Instructions to follow >> An exact copy of the lines, starting at the top of the listing and ending with the line that has "[270,194,339,209] Scrapting ->", is the required answer. Pictures are not part of it.

Record set >>

========================

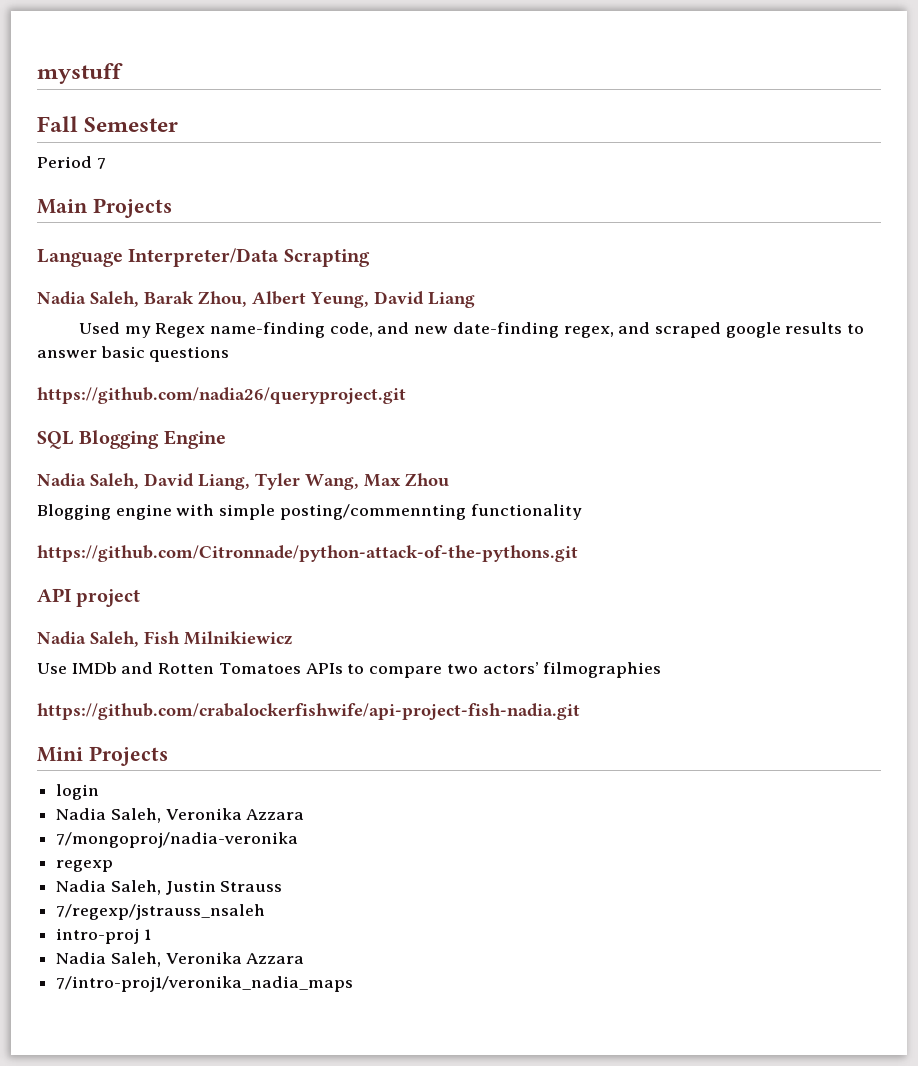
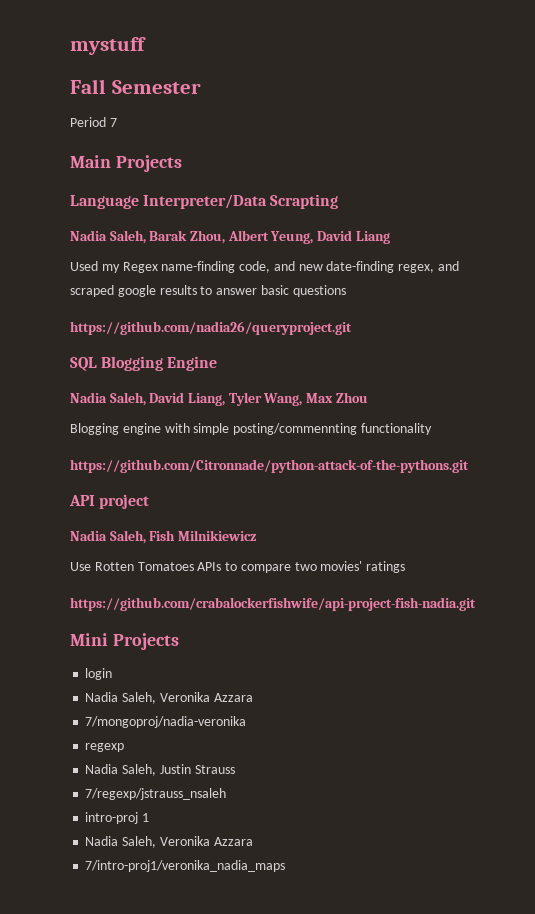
[71,662,154,674] IMDb and -> (91, 566) none
[482,662,662,678] actors’ filmographies -> [320,561,406,573] movies' ratings

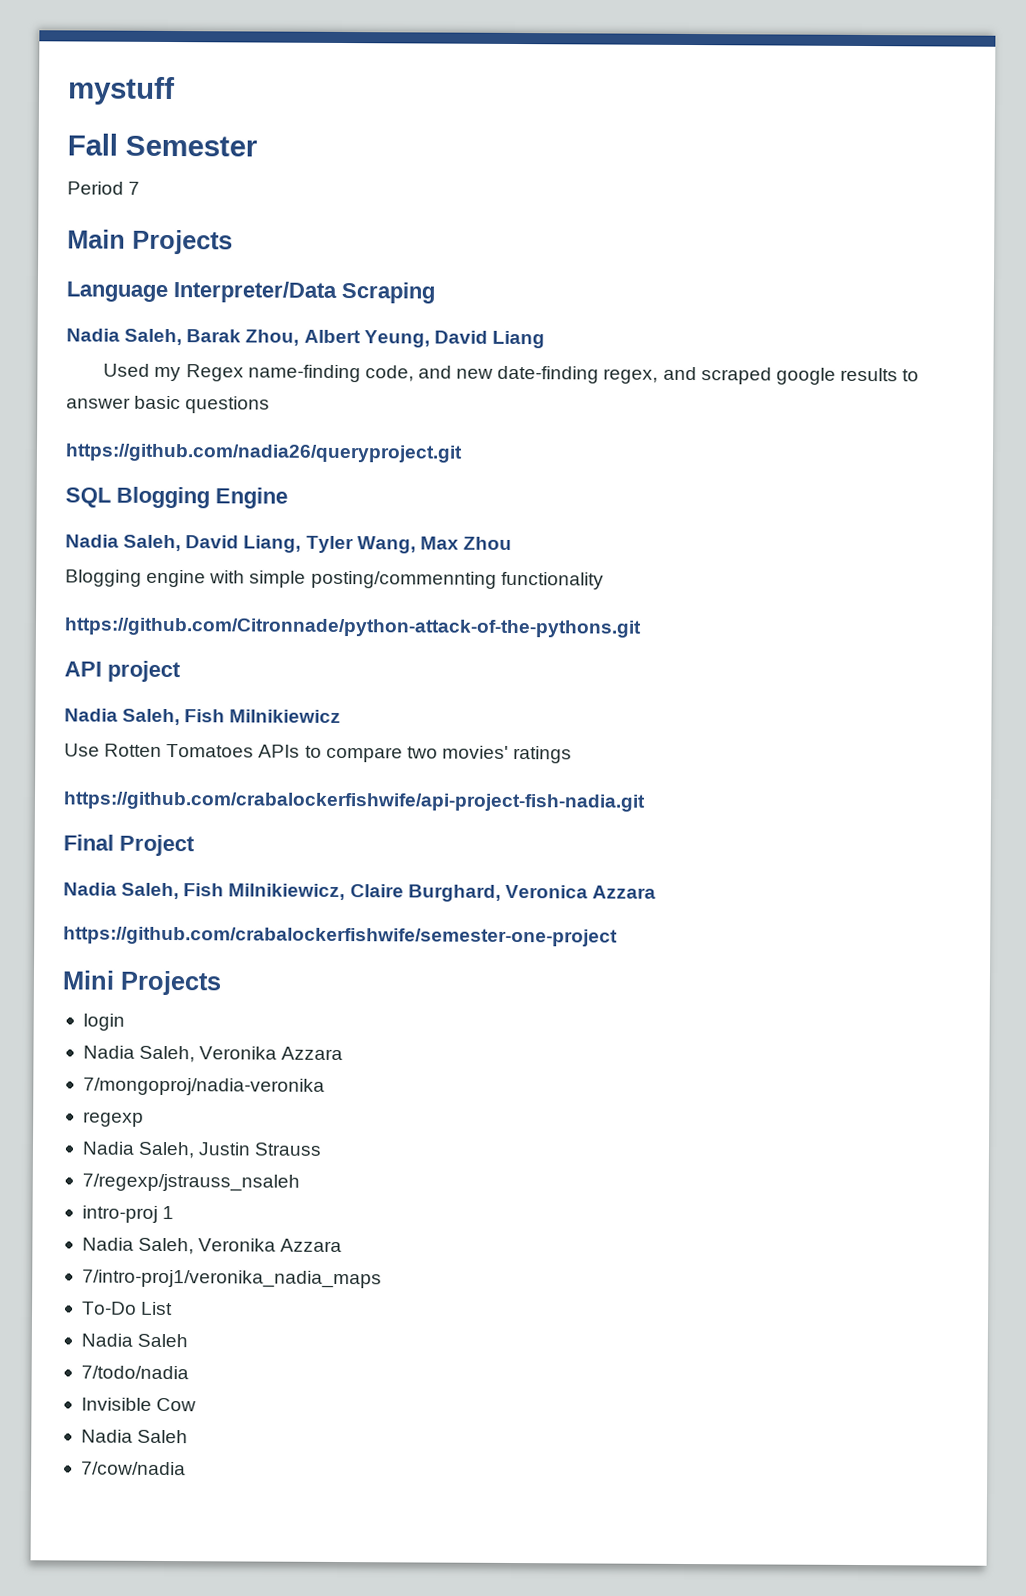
[270,194,339,209] Scrapting -> [341,282,435,304] Scraping
(476, 604) none -> [63,834,195,857] [63,882,656,902] [63,926,618,947] // Final Project // Nadia Saleh, Fish Milnikiewicz, Claire Burghard, Veronica Azzara // https://github.com/crabalockerfishwife/semester-one-project
(286, 866) none -> [81,1301,174,1316] [80,1333,189,1348] [80,1365,189,1380] [80,1397,197,1412] [80,1429,189,1444] [80,1461,186,1476] // To-Do List // Nadia Saleh // 7/todo/nadia // Invisible Cow // Nadia Saleh // 7/cow/nadia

========================

Answer to this task >>
[71,662,154,674] IMDb and -> (91, 566) none
[482,662,662,678] actors’ filmographies -> [320,561,406,573] movies' ratings

[270,194,339,209] Scrapting -> [341,282,435,304] Scraping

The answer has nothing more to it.